Simple examples using Closure HTML.
- Parsing a string
- Parsing a file
- Cleaning up broken HTML
- Translating an HTML file to XHTML
- Translating an XHTML file to HTML
- Fetching and parsing Google search results
Parsing a string
Parse into LHTML:
* (chtml:parse "<p>nada</p>" (chtml:make-lhtml-builder))
=> (:HTML NIL (:HEAD NIL) (:BODY NIL (:P NIL "nada")))
Serialize LHTML back into a string:
* (chtml:serialize-lhtml * (chtml:make-string-sink))
=> "<HTML><HEAD></HEAD><BODY><P>nada</P></BODY></HTML>"
Parsing a file
Note that the filename must be passed as a pathname (written using #p), not just a string, because a string would be interpreted as a literal HTML document as in the first example above.
* (chtml:parse #p"example.html" (chtml:make-lhtml-builder))
=> (:HTML NIL (:HEAD NIL) (:BODY NIL (:P NIL "nada")))
Cleaning up broken HTML
Many HTML syntax errors are corrected by Closure HTML automatically. In this example, we parse from a string and serialize it back immediately.
* (defun clean-html (string) (chtml:parse string (chtml:make-string-sink)))
=> CLEAN-HTML
Note the differences between input and output in the following document:
- <title> is moved into <head>.
- The bogus attribute is removed.
- <br is corrected to <br> and </oops> to </p>.

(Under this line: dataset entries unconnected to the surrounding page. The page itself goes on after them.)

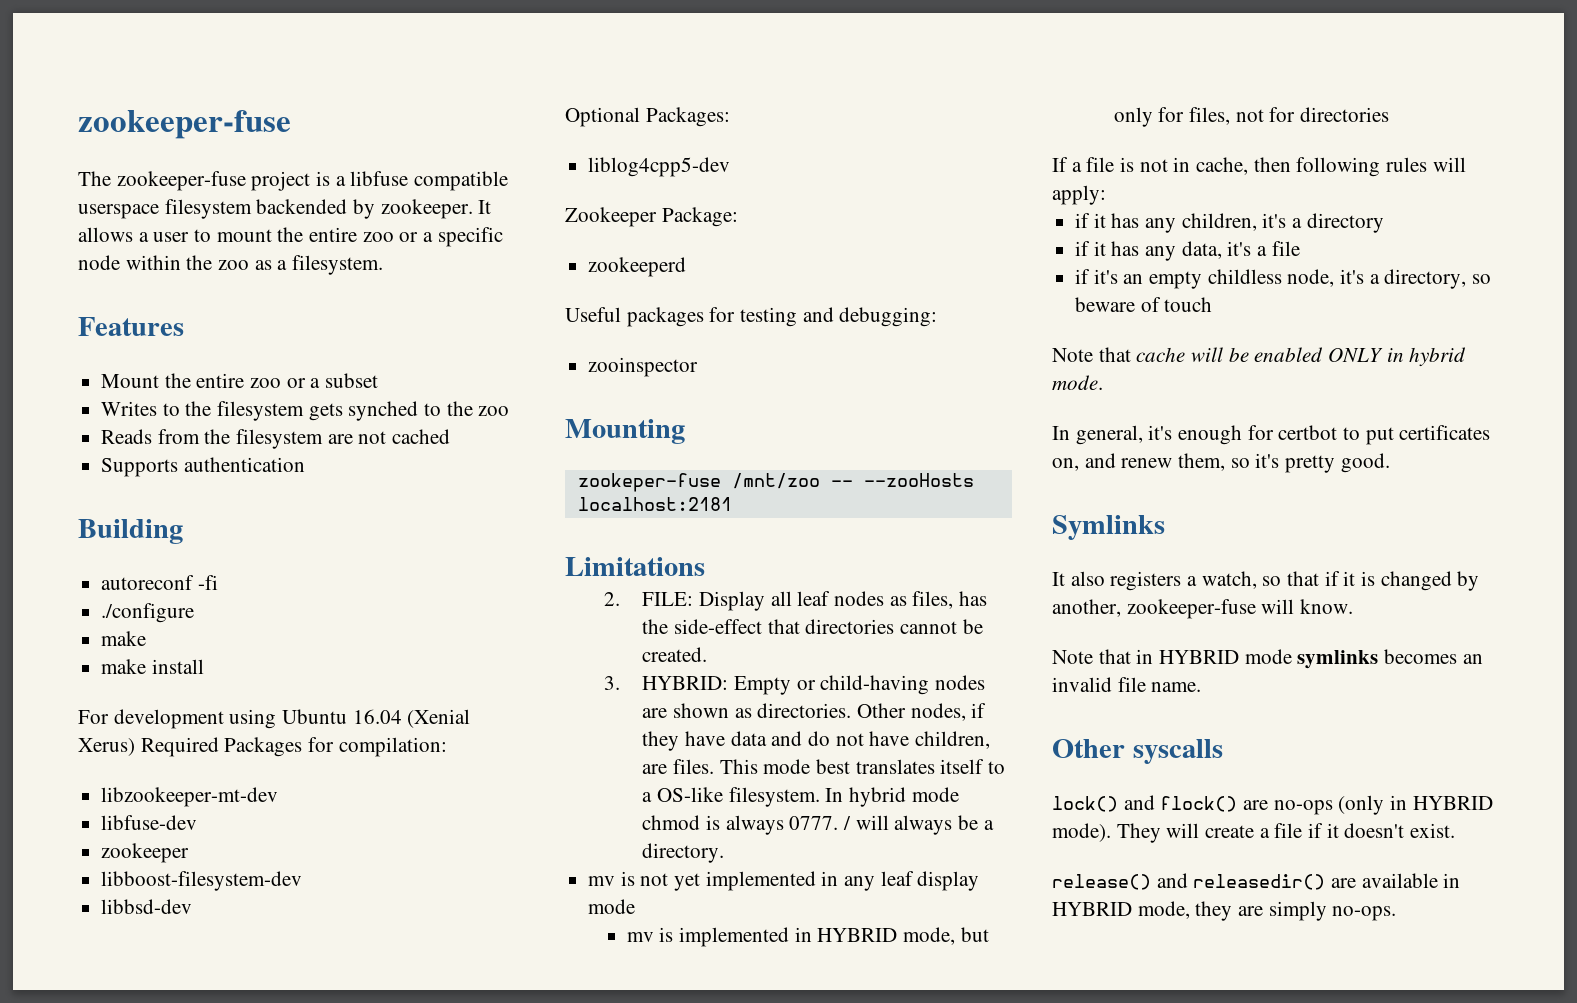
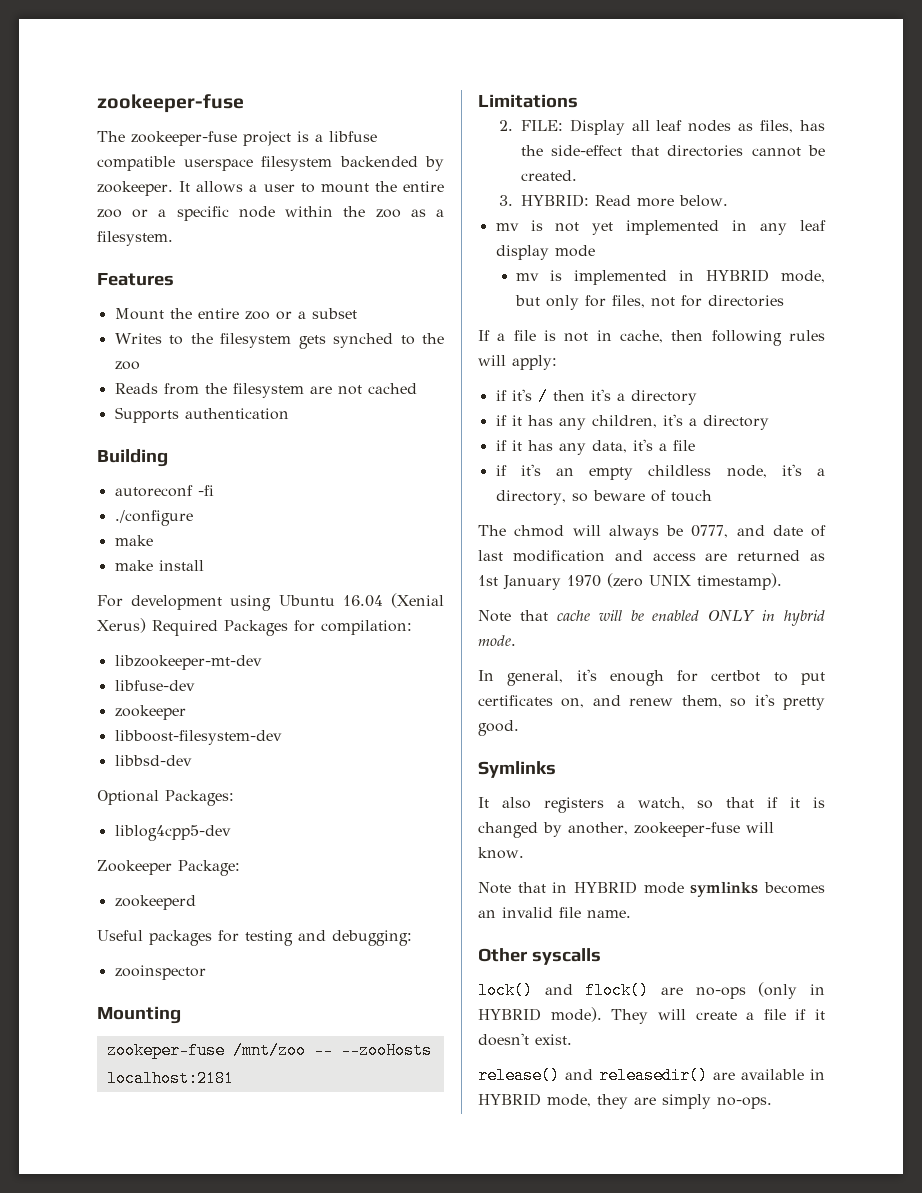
- 3. HYBRID: Empty or child-having nodes are shown as directories. Other nodes, if they have data and do not have children, are files. This mode best translates itself to a OS-like filesystem. In hybrid mode chmod is always 0777. / will always be a directory.
+ 3. HYBRID: Read more below.
+ if it's / then it's a directory
+ The chmod will always be 0777, and date of last modification and access are returned as 1st January 1970 (zero UNIX timestamp).

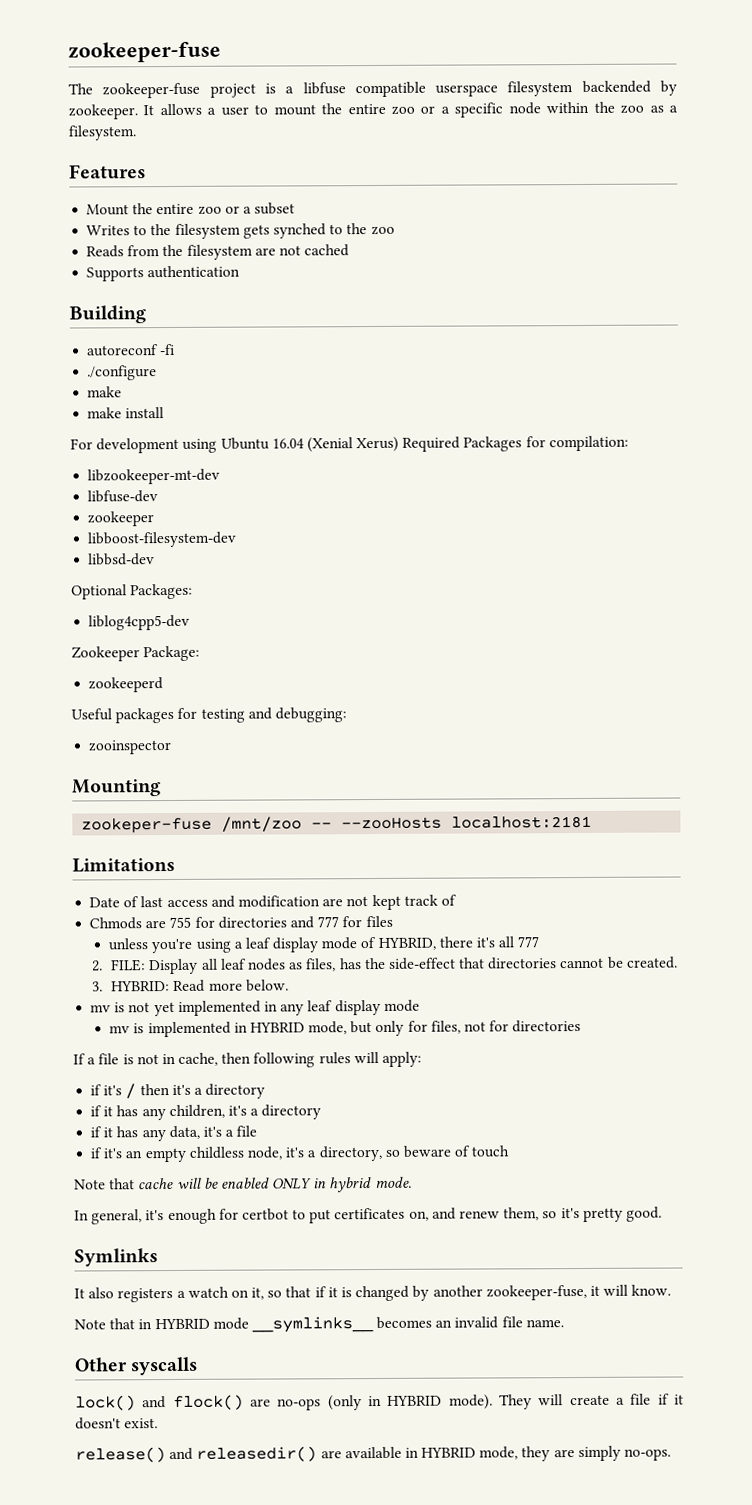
+ Date of last access and modification are not kept track of
+ Chmods are 755 for directories and 777 for files
+ unless you're using a leaf display mode of HYBRID, there it's all 777
- The chmod will always be 0777, and date of last modification and access are returned as 1st January 1970 (zero UNIX timestamp).
- It also registers a watch, so that if it is changed by another, zookeeper-fuse will know.
+ It also registers a watch on it, so that if it is changed by another zookeeper-fuse, it will know.
- Note that in HYBRID mode symlinks becomes an invalid file name.
+ Note that in HYBRID mode __symlinks__ becomes an invalid file name.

* (clean-html "<title>cleanup example</title> <p bogus> <br </oops>")
=> "<HTML><HEAD><TITLE>cleanup example</TITLE></HEAD><BODY><P> <BR></P></BODY></HTML>"
Translating an HTML file to XHTML
In this example, we parse an HTML file and serialize it into XHTML.
This example uses Closure XML.
* (defun html2xhtml (file &key (if-exists :error)) (with-open-file (out (make-pathname :type "xml" :defaults file) :element-type '(unsigned-byte 8) :if-exists if-exists :direction :output) (chtml:parse (pathname file) (cxml:make-octet-stream-sink out))))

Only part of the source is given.